Данвичский кошмар случился в 1928 году между праздником урожая и равноденствием, и доктор Армитейдж был среди тех, кто оказался свидетелем страшного пролога. До него дошли слухи о нелепой поездке Уэйтли в Кембридж и его отчаянных, но безрезультатных попытках добыть или скопировать «Necronomicon» в библиотеке, так как Армитейдж настоятельно просил всех библиотекарей не сводить глаз с ужасной книги. В Кембридже Уилбер очень нервничал. Ему во что бы то ни стало надо было достать книгу и вернуться побыстрее домой, словно он боялся последствий своего долгого отсутствия.
В начале августа случилось неизбежное. Рано утром третьего числа доктор Армитейдж проснулся, разбуженный злобным лаем сторожевого пса. Он заходился в полубезумном рыке, который становился раз от разу все громче и громче, но паузы были еще страшнее и многозначительнее. Потом раздался крик другого существа, разбудивший половину жителей Аркхема и потом не раз вторгавшийся в их сны, ибо так кричать не мог рожденный от земли или единственно от земли.
Армитейдж торопливо оделся и бросился по улице и через газон к университетским зданиям. Впереди бежали еще люди, и все слышали сирену, истошно вопившую о взломе библиотеки. Открытое окно при свете луны казалось черной дырой. Но это было только начало, потому что изнутри доносились лай и крики, стихшие до приглушенного рычания и стонов. Инстинкт предупредил Армитейджа о том, что происходящее там не для неподготовленных глаз, поэтому он твердо отодвинул толпу и открыл дверь. Среди прибежавших на сигнал тревоги он заметил профессора Уоррена Райса и доктора Френсиса Моргана, которым рассказывал кое-что из своих догадок и опасений, и он махнул им рукой, чтобы они следовали за ним. К этому времени из библиотеки слышались только жалобные стоны пса, и больше ничего, однако Армитейдж обратил внимание на неожиданный и громкий хор козодоев, расположившихся в кустах и то поднимавших голос, то утихавших в ритме предсмертных хрипов человека.
Дом был полон ужасной вони, уже знакомой доктору Армитейджу, и трое мужчин торопливо прошествовали по коридору в маленький читальный зал, где хранились манускрипты и книги с родословными и откуда слышалось тихое повизгивание.
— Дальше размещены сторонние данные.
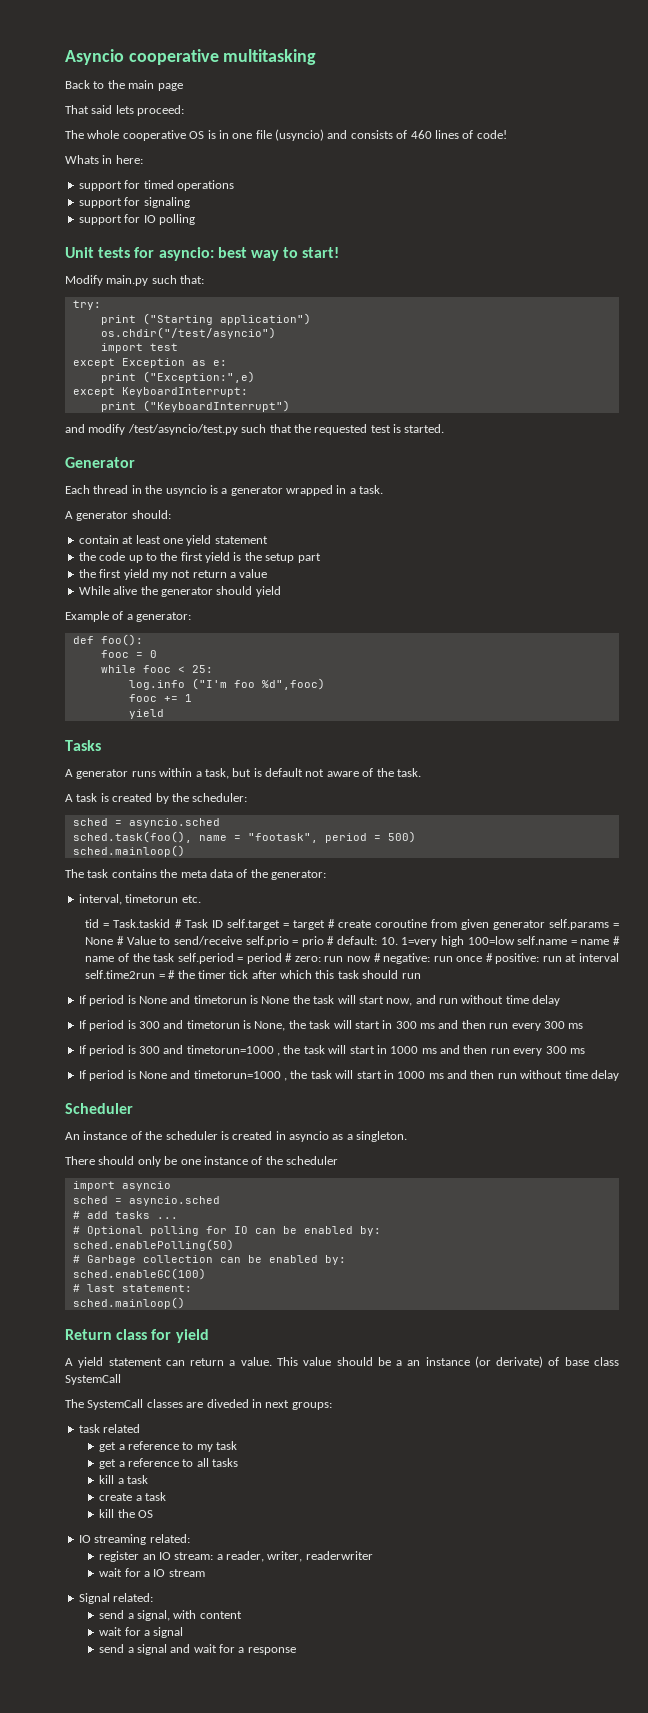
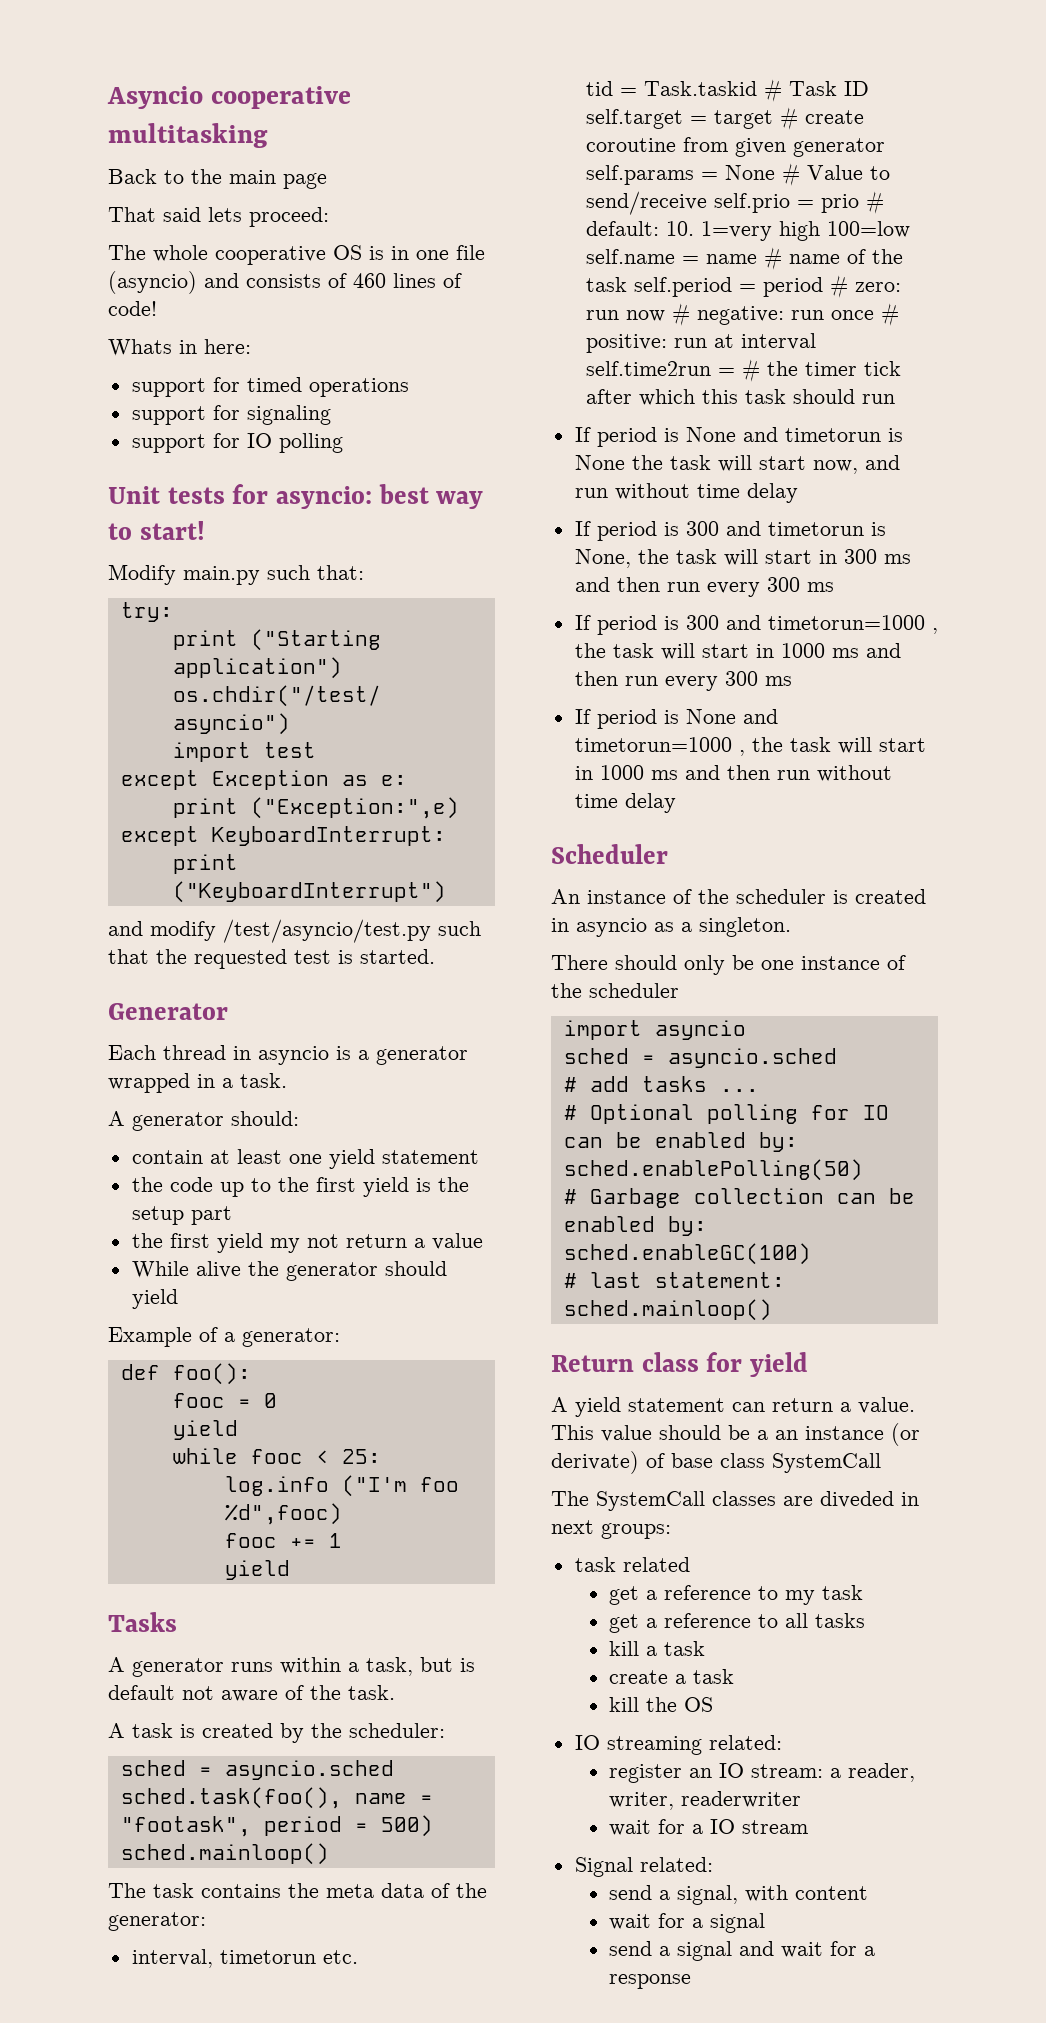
- The whole cooperative OS is in one file (usyncio) and consists of 460 lines of code!
+ The whole cooperative OS is in one file (asyncio) and consists of 460 lines of code!
- Each thread in the usyncio is a generator wrapped in a task.
+ Each thread in asyncio is a generator wrapped in a task.
  fooc = 0
+ yield

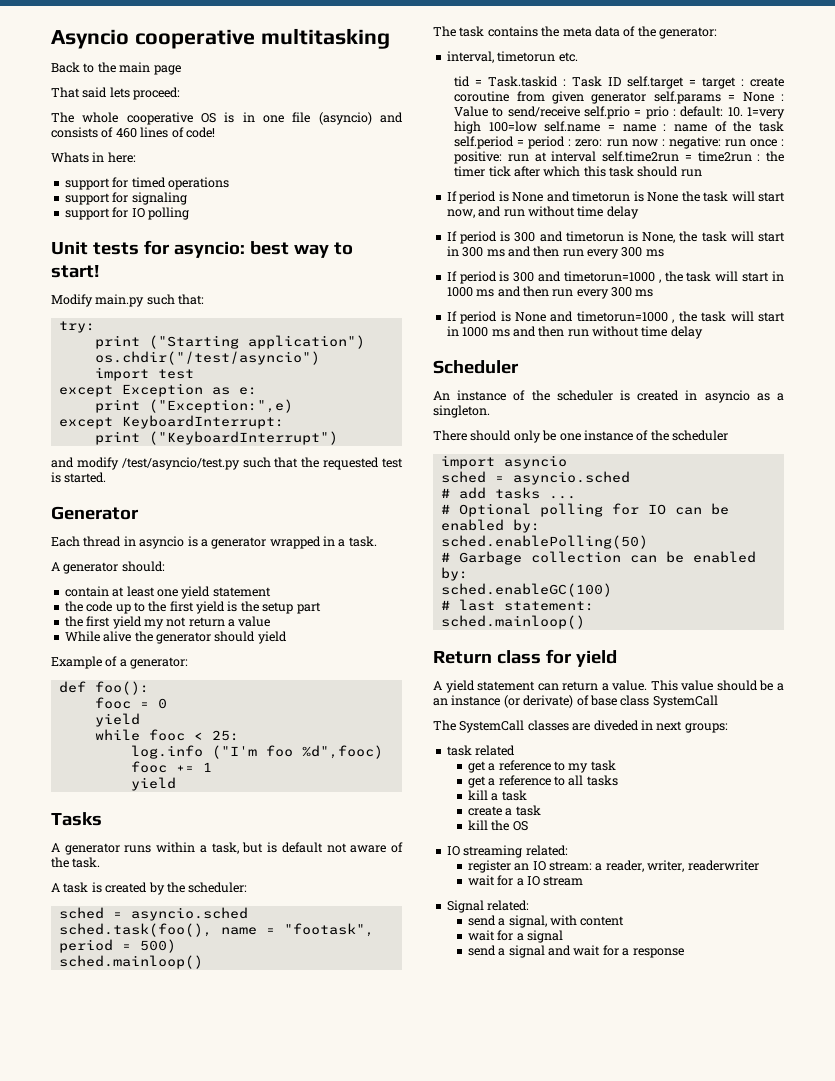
- tid = Task.taskid # Task ID self.target = target # create coroutine from given generator self.params = None # Value to send/receive self.prio = prio # default: 10. 1=very high 100=low self.name = name # name of the task self.period = period # zero: run now # negative: run once # positive: run at interval self.time2run = # the timer tick after which this task should run
+ tid = Task.taskid : Task ID self.target = target : create coroutine from given generator self.params = None : Value to send/receive self.prio = prio : default: 10. 1=very high 100=low self.name = name : name of the task self.period = period : zero: run now : negative: run once : positive: run at interval self.time2run = time2run : the timer tick after which this task should run

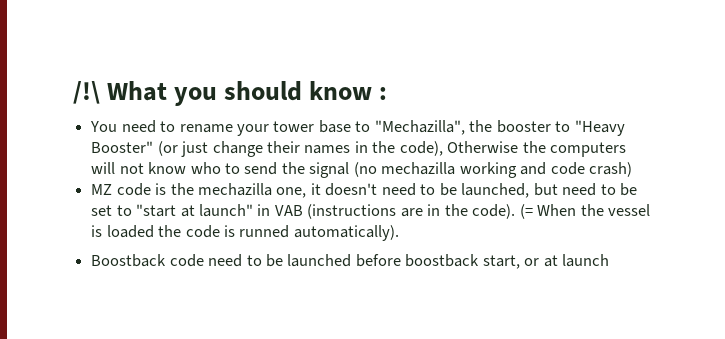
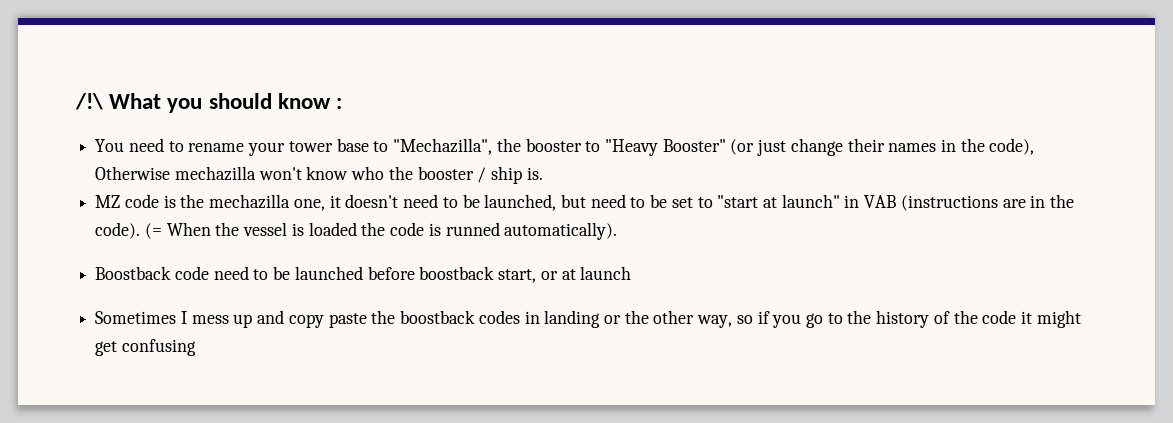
- You need to rename your tower base to "Mechazilla", the booster to "Heavy Booster" (or just change their names in the code), Otherwise the computers will not know who to send the signal (no mechazilla working and code crash)
+ You need to rename your tower base to "Mechazilla", the booster to "Heavy Booster" (or just change their names in the code), Otherwise mechazilla won't know who the booster / ship is.
+ Sometimes I mess up and copy paste the boostback codes in landing or the other way, so if you go to the history of the code it might get confusing

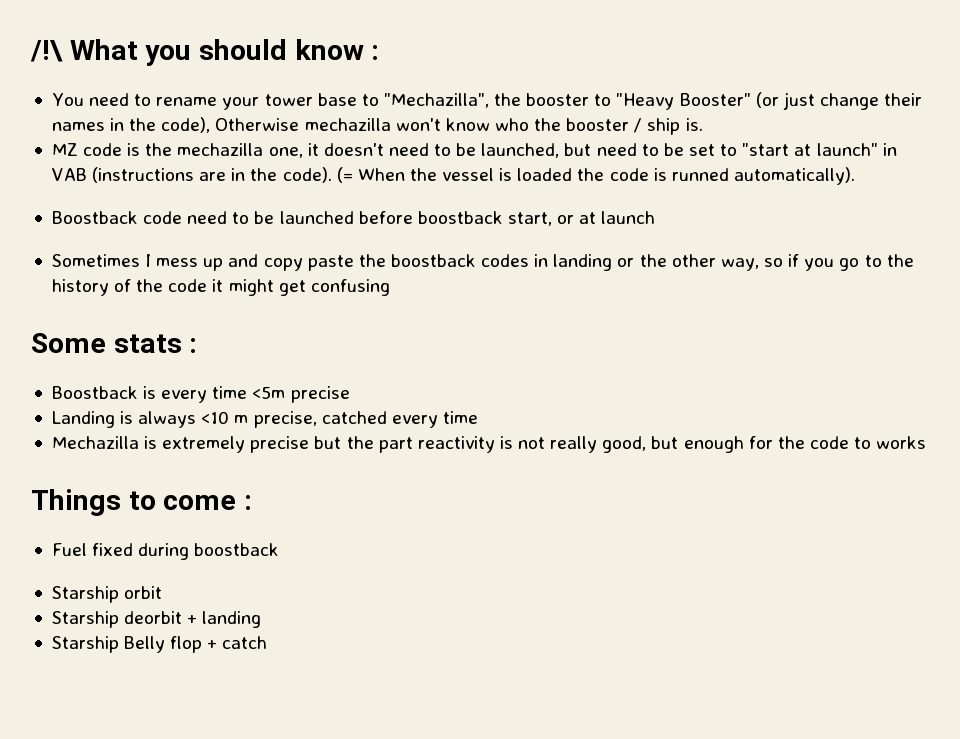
+ Some stats :
+ Boostback is every time <5m precise
+ Landing is always <10 m precise, catched every time
+ Mechazilla is extremely precise but the part reactivity is not really good, but enough for the code to works
+ Things to come :
+ Fuel fixed during boostback
+ Starship orbit
+ Starship deorbit + landing
+ Starship Belly flop + catch

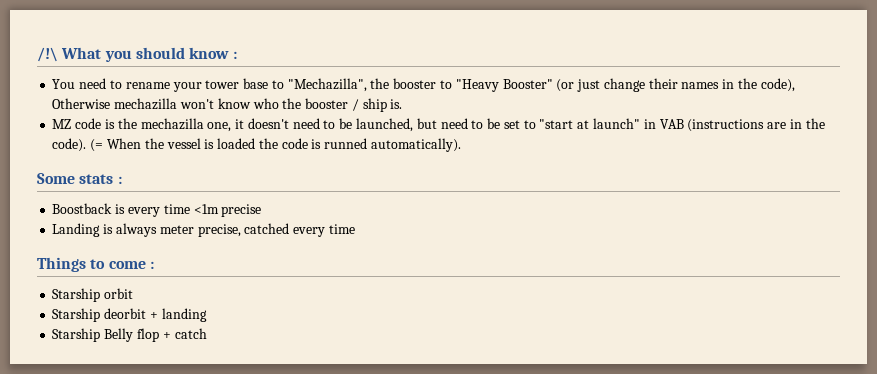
- Boostback code need to be launched before boostback start, or at launch
- Sometimes I mess up and copy paste the boostback codes in landing or the other way, so if you go to the history of the code it might get confusing
- Boostback is every time <5m precise
+ Boostback is every time <1m precise
- Landing is always <10 m precise, catched every time
+ Landing is always meter precise, catched every time
- Mechazilla is extremely precise but the part reactivity is not really good, but enough for the code to works
- Fuel fixed during boostback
Несколько мгновений они медлили зажечь свет, пока доктор Армитейдж не собрал все свое мужество и не щелкнул выключателем. Один из трех мужчин – неизвестно, кто – громко завопил, разглядев того, кто лежал между перевернутыми столами и стульями. Профессор Райс говорил потом, что ненадолго потерял сознание, хотя он не только не упал, но и не пошатнулся.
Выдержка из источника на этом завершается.